───── Provided data ─────

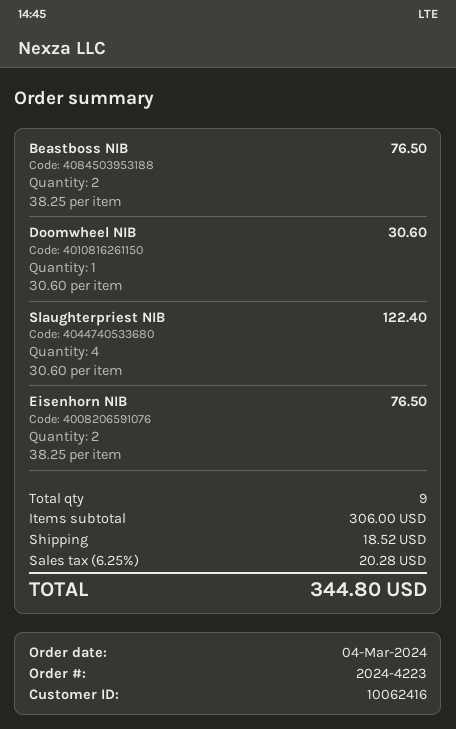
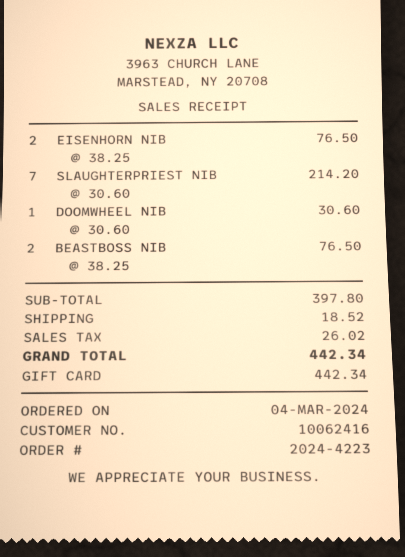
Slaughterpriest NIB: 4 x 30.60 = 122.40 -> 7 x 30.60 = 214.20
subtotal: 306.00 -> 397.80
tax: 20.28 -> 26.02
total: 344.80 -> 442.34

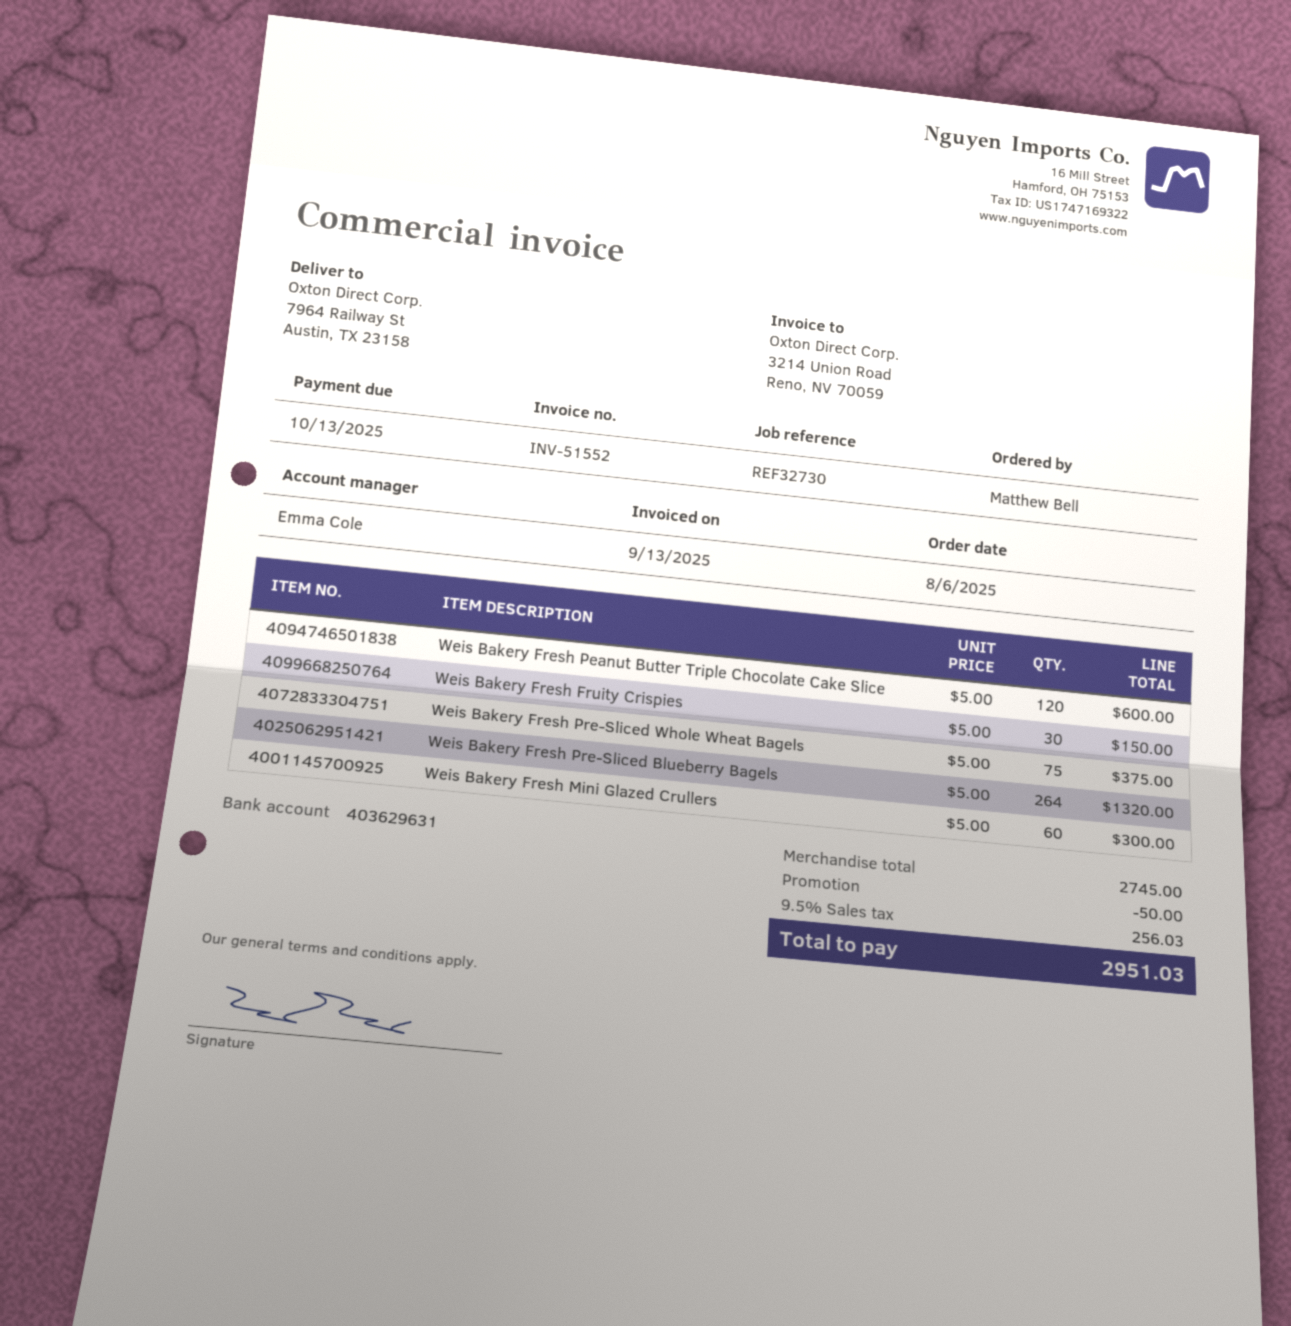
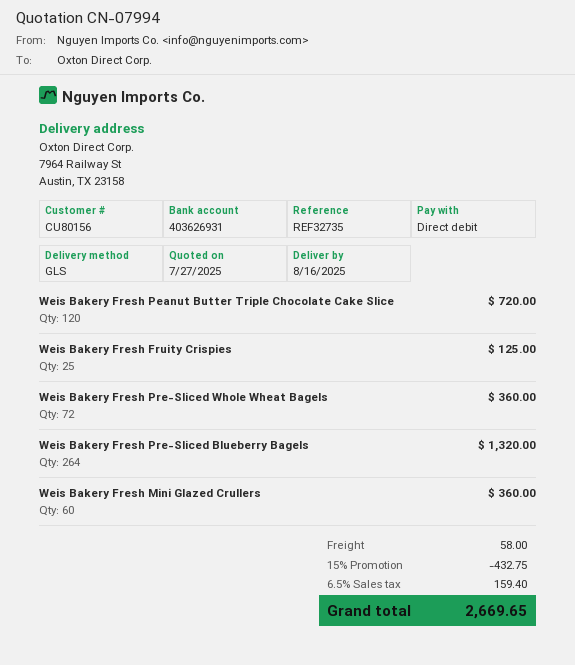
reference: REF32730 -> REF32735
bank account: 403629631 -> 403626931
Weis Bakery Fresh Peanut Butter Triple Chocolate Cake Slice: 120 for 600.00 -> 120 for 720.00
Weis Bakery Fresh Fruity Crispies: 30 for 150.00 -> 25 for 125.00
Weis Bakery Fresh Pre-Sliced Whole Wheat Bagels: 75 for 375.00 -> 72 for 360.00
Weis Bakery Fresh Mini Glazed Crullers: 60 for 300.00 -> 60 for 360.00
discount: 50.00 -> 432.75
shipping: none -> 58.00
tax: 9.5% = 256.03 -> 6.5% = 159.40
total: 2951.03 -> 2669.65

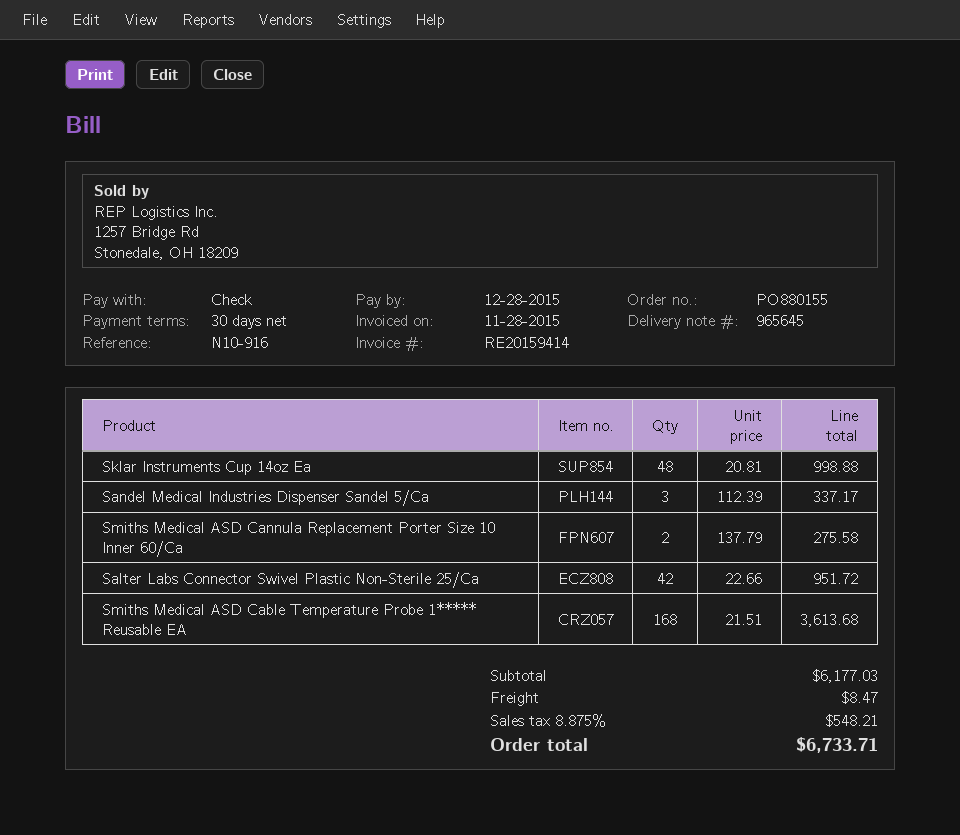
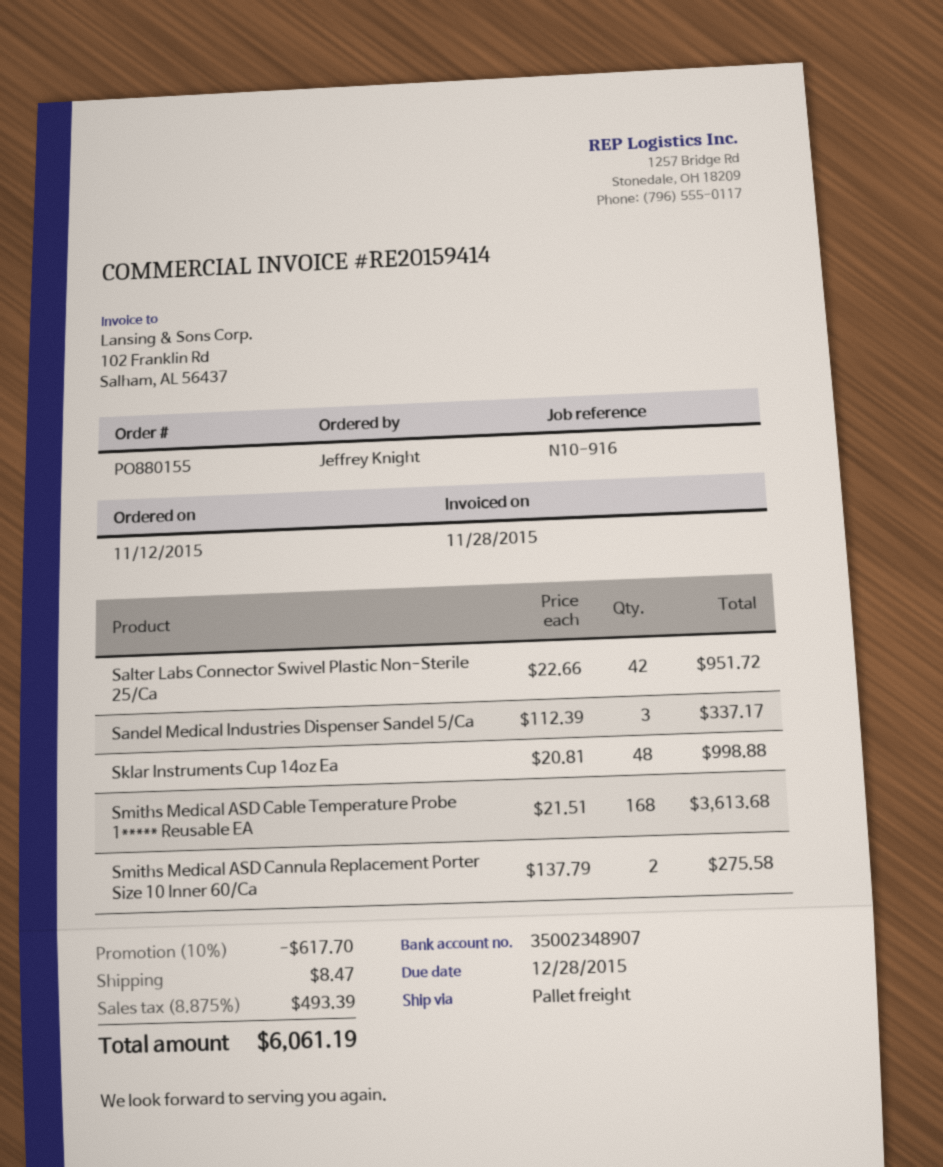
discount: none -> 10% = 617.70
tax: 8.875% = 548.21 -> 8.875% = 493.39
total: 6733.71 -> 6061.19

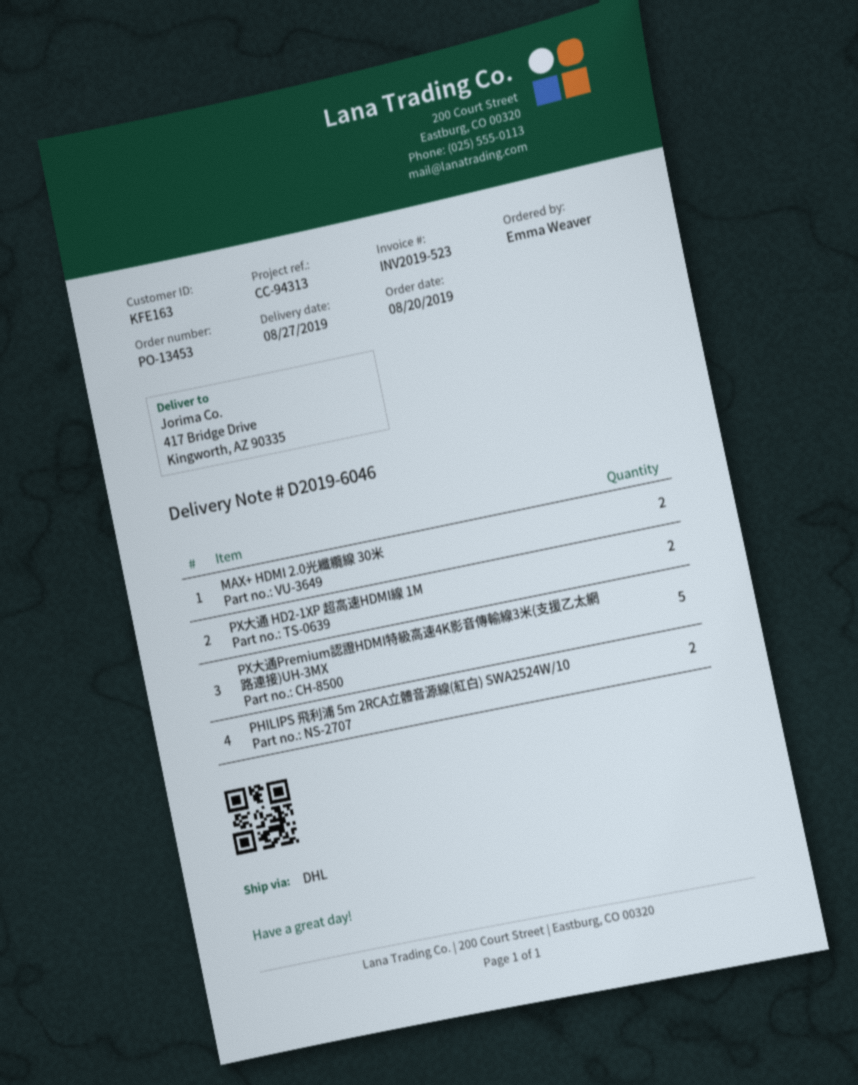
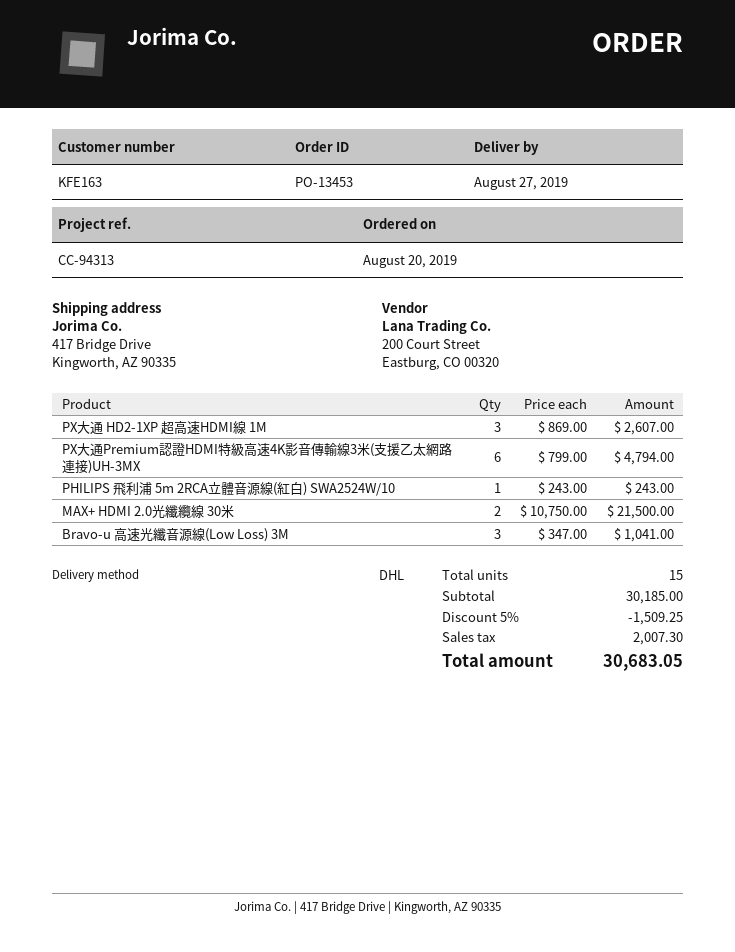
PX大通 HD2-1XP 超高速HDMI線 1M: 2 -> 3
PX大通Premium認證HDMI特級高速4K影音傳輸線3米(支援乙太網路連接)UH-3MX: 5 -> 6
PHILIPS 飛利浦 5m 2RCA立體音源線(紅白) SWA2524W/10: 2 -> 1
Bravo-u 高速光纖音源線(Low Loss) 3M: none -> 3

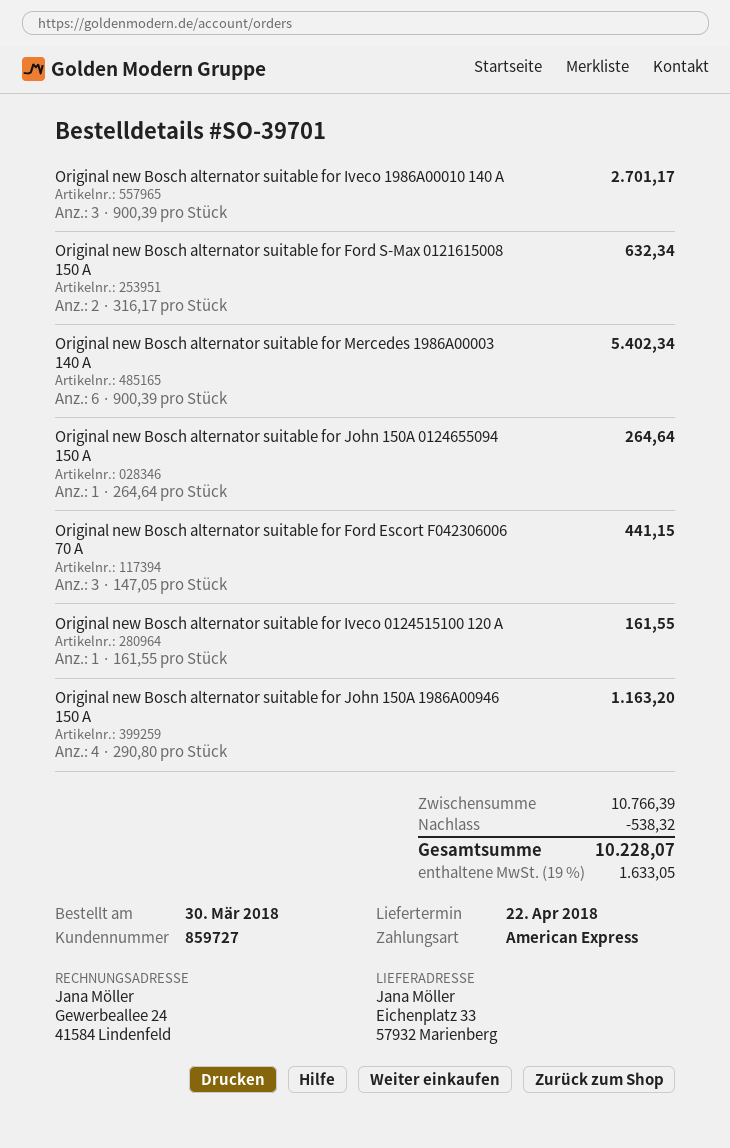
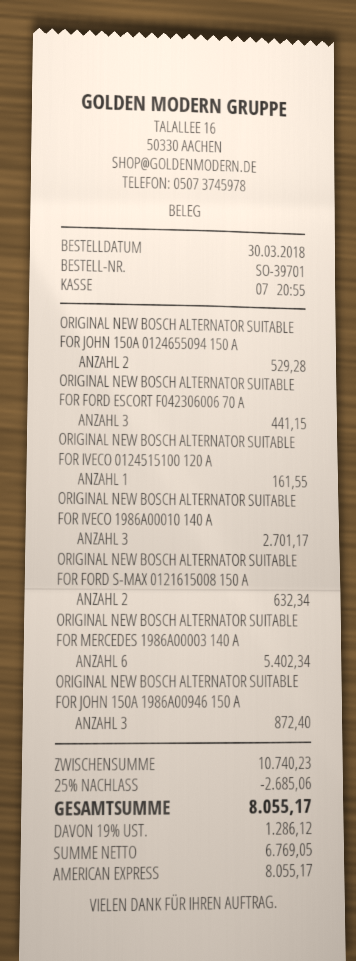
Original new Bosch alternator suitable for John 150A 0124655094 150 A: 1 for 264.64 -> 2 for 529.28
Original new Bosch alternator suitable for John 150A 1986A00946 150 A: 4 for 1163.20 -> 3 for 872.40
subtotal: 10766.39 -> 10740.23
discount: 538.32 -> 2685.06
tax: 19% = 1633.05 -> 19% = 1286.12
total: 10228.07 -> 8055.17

─────

### Your task
Lines from the one with "bank account: 403629631 -> 403626931" through the final line of the listing above: copy them exactly, both ends included, and omit every picture.

### Answer to this exercise
bank account: 403629631 -> 403626931
Weis Bakery Fresh Peanut Butter Triple Chocolate Cake Slice: 120 for 600.00 -> 120 for 720.00
Weis Bakery Fresh Fruity Crispies: 30 for 150.00 -> 25 for 125.00
Weis Bakery Fresh Pre-Sliced Whole Wheat Bagels: 75 for 375.00 -> 72 for 360.00
Weis Bakery Fresh Mini Glazed Crullers: 60 for 300.00 -> 60 for 360.00
discount: 50.00 -> 432.75
shipping: none -> 58.00
tax: 9.5% = 256.03 -> 6.5% = 159.40
total: 2951.03 -> 2669.65

discount: none -> 10% = 617.70
tax: 8.875% = 548.21 -> 8.875% = 493.39
total: 6733.71 -> 6061.19

PX大通 HD2-1XP 超高速HDMI線 1M: 2 -> 3
PX大通Premium認證HDMI特級高速4K影音傳輸線3米(支援乙太網路連接)UH-3MX: 5 -> 6
PHILIPS 飛利浦 5m 2RCA立體音源線(紅白) SWA2524W/10: 2 -> 1
Bravo-u 高速光纖音源線(Low Loss) 3M: none -> 3

Original new Bosch alternator suitable for John 150A 0124655094 150 A: 1 for 264.64 -> 2 for 529.28
Original new Bosch alternator suitable for John 150A 1986A00946 150 A: 4 for 1163.20 -> 3 for 872.40
subtotal: 10766.39 -> 10740.23
discount: 538.32 -> 2685.06
tax: 19% = 1633.05 -> 19% = 1286.12
total: 10228.07 -> 8055.17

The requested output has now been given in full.